La société Mennet soutient pour sa part qu'il s'agit d'un contrat d'adhésion estimant qu'il n'est pas justifié que la police a été négociée par le courtier représentant les intérêts de la société Mennet et que l'intermédiation d'un courtier n'a pas pour conséquence de transformer un contrat d'adhésion en contrat de gré à gré.

Elle ajoute que l'ensemble des documents contractuels ont été établis par la seule société Axeria à l'égard de la société Mennet et d'autres restaurateurs et que la société n'a pas eu la faculté de négocier librement les termes du contrat et n'a pas donné mandat pour le faire au courtier.

Elle fait observer que l'intitulé même de la police démontre que cele-ci a été créée pour le groupe Agapes avec lequel la société Mennet n'a aucun lien et qu'en conséquence les conditions générales et particulières ont été soustraites à la négociation et déterminées à l'avance par Axeria.

Le contrat d'adhésion, par opposition au contrat de gré à gré qui est un contrat dont les stipulations sont librement négociées entre les parties, est le contrat dont le contenu est déterminé par l'une des parties et imposé à l'autre ou en tout état de cause celui qui comporte un ensemble de clauses non négociables déterminées à l'avance par l'une des parties.

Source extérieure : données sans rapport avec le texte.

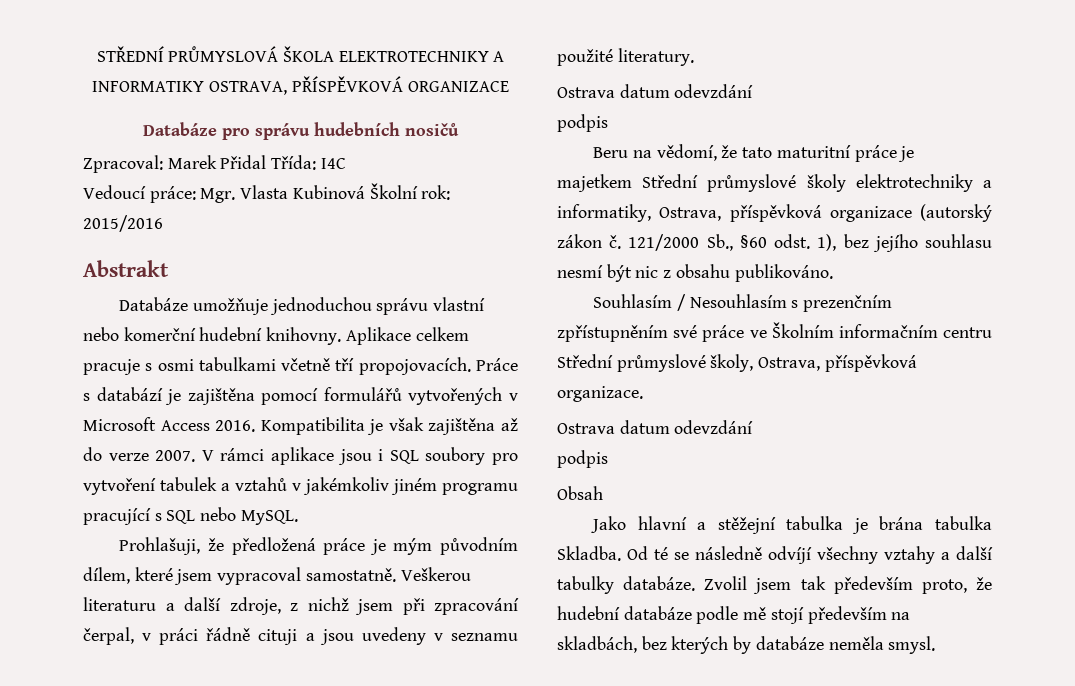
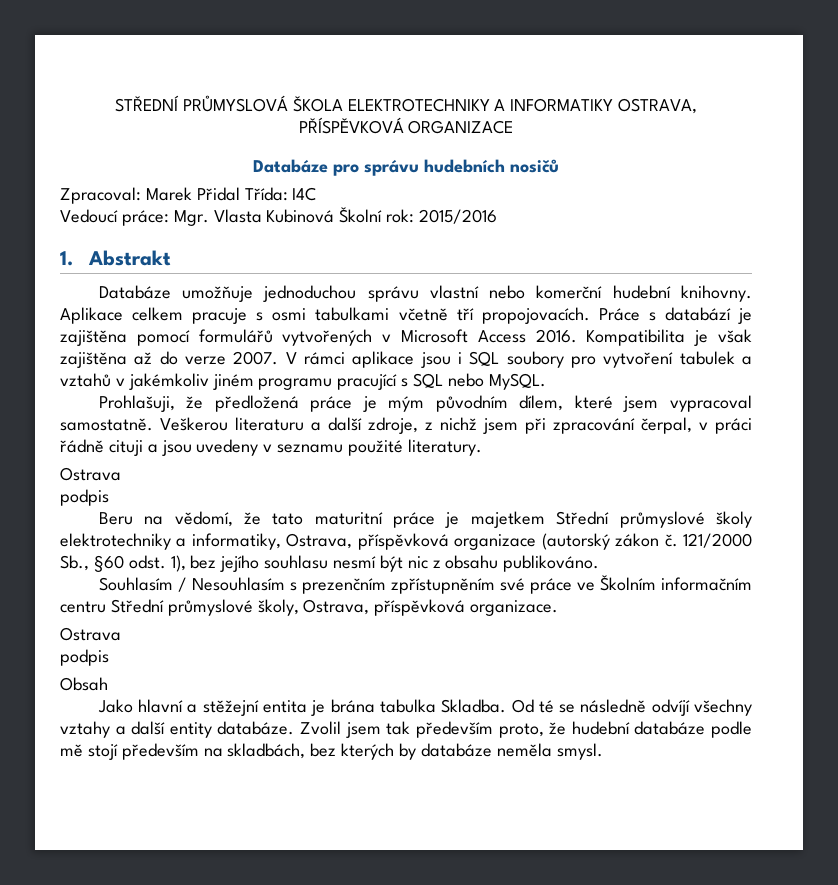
- Abstrakt
+ 1. Abstrakt
  Veškerou literaturu a další zdroje, z nichž jsem při zpracování čerpal, v práci řádně cituji a jsou uvedeny v seznamu použité literatury.
- Ostrava datum odevzdání
+ Ostrava
  Souhlasím / Nesouhlasím s prezenčním zpřístupněním své práce ve Školním informačním centru Střední průmyslové školy, Ostrava, příspěvková organizace.
- Ostrava datum odevzdání
+ Ostrava
- Jako hlavní a stěžejní tabulka je brána tabulka Skladba.
+ Jako hlavní a stěžejní entita je brána tabulka Skladba.
- Od té se následně odvíjí všechny vztahy a další tabulky databáze.
+ Od té se následně odvíjí všechny vztahy a další entity databáze.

En l'espèce, si la société Mennet a fait appel à un courtier en assurance la société Gras Savoye pour être conseillée et si le devis a été établi sur la base d'une proposition du courtier et si les conditions particulières portent la désignation de la société Gras Savoye, il n'est aucunement contesté que la police d'assurance AGAPES souscrite auprès d'Axeria proposé à la société Mennet par le courtier car adapté à l'activité professionnelle assurée n'a pas été négociée par ou pour la société Mennet mais négociée par la société Gras Savoye pour le compte d'un groupe de restauration sans aucun lien avec la société Mennet. Cette dernière s'est vue simplement proposer la police d'assurances sans qu'il soit aucunement établi qu'elle ait été en mesure de discuter les clauses de cette police ni que ces clauses aient été négociées à son intention par le courtier.

Il s'agissait dès lors bien pour la société Mennet d'un contrat d'adhésion.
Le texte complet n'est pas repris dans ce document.